RAMALLAH, West Bank (Reuters) – Palestinians will attend peace talks this week despite a plan by Israel to build new homes on occupied land, but will focus on demanding a settlement freeze, senior Palestinian officials said on Tuesday.

Israeli and Palestinian negotiators are due to meet on Wednesday two weeks after their leaders relaunched long-stalled peace talks at a U.S.-hosted conference in Annapolis, Maryland.

Some Palestinian leaders had proposed boycotting Wednesday’s meeting after Israel issued a tender for about 300 new homes near Jerusalem on land it annexed from the West Bank after it occupied the territory in 1967 — a move not recognized internationally.

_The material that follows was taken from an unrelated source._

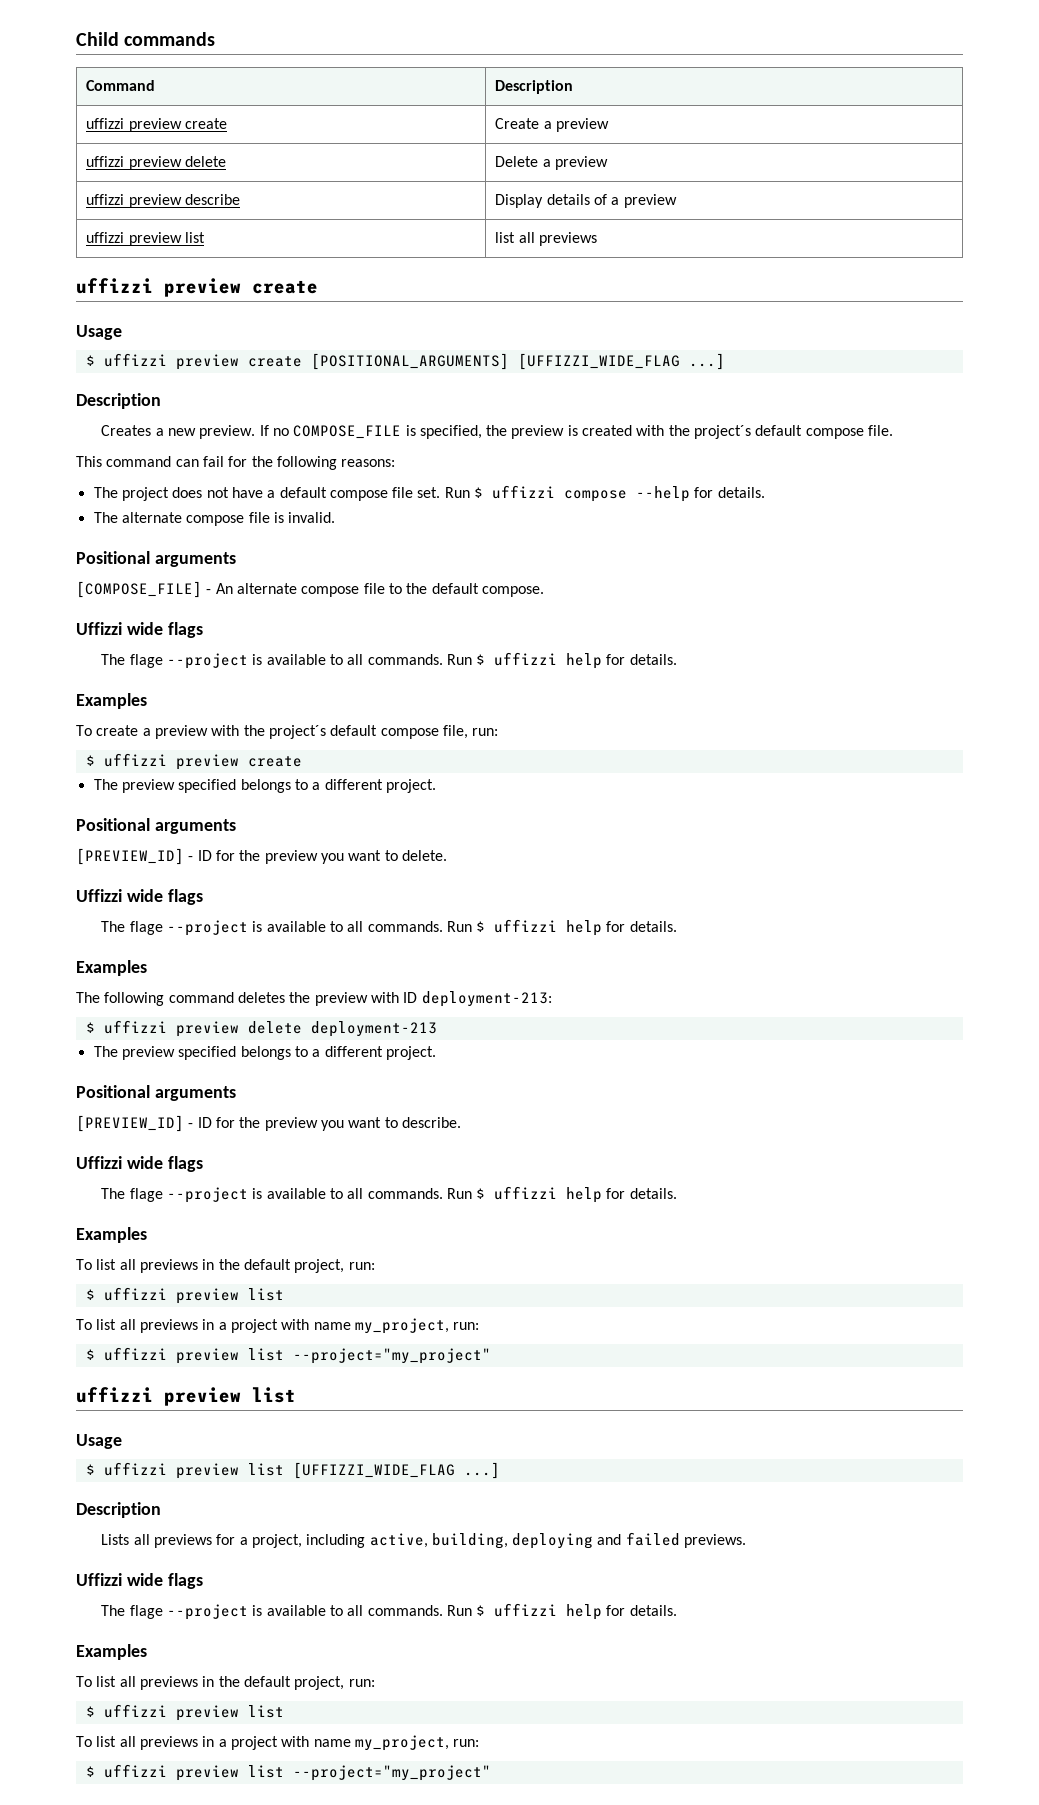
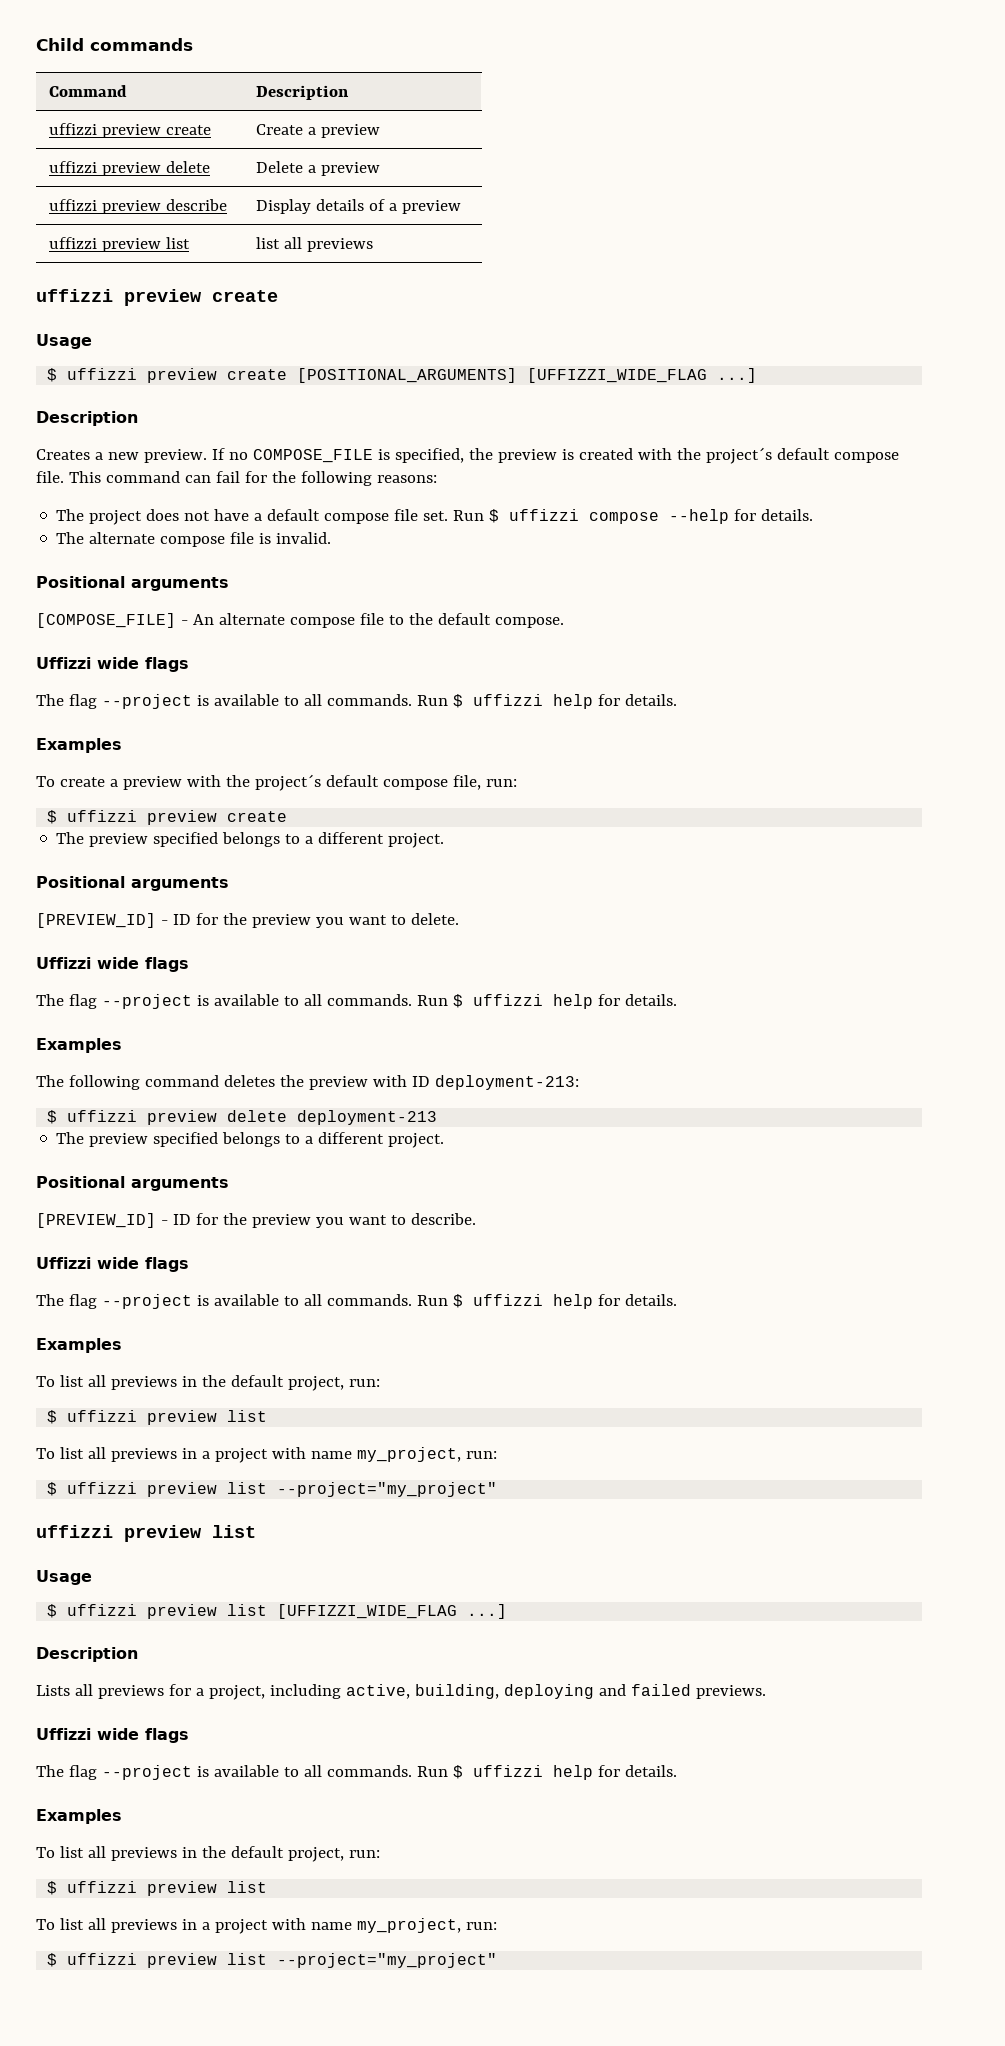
(894, 430) // -> (64, 477) none
[129,654,163,668] flage -> [68,694,97,709] flag
[129,921,163,935] flage -> [68,994,97,1009] flag
[129,1188,163,1202] flage -> [68,1294,97,1309] flag
[129,1605,163,1619] flage -> [68,1765,97,1780] flag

Israel, which pledged at Annapolis to end settlement activity, insists the building is legal. But the project drew Palestinian outrage and rare U.S. censure.

Palestinian leaders said on Tuesday they decided to attend the meeting but insist Israel freeze settlement activity.

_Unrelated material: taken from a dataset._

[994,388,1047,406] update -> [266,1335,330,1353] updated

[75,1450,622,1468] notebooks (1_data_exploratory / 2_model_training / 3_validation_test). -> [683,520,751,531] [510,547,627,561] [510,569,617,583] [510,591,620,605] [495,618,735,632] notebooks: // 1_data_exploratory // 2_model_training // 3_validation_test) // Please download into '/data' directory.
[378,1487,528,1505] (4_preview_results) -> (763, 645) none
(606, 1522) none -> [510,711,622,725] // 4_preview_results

“We will go to the negotiations … but we will confine our discussions to the settlements issue and to the formation of negotiating committees that will discuss all final status issues including Jerusalem and settlements,” a senior negotiator told Reuters.


Israel’s decision to build more than 300 housing units at Har Homa — known to the Palestinians as Abu Ghneim — also drew criticism from Europe and the United Nations and Arab countries.

Palestinians say the building of the settlement will complete the encirclement of east Jerusalem and close it off from its hinterland in the West Bank, making final status negotiations in which the fate of Jerusalem is a key issue, difficult.

The peace push, launched by U.S. President George Bush, follows seven years of violence and a deadlock in negotiations. The start of the building on Har Homa, just north of Bethlehem, in 1997 led to a collapse in final peace talks.

Palestinian President Mahmoud Abbas’ spokesman Nabil Abu Rdainah said the settlement issue would show if Israel was serious about peace.

“The test of Israel’s seriousness in the peace process is if it halts all settlement activity and immediately forms negotiating committees that will start talks on all permanent status issues,” Abu Rdainah said.

Israeli government spokesman Mark Regev stressed the “seriousness and the complexities of the issues that are on the table” and said Israel was “dedicated to making every effort that this process succeeds”.

Israel and the Palestinians have agreed to try to reach a deal on Palestinian statehood by the end of 2008 and to tackle core issues such as borders, including settlements, Jerusalem and the fate of Palestinian refugees.

A senior Palestinian negotiator said the sides would discuss during Wednesday’s talks how many committees to form, how often the negotiators would meet and the location of their meetings.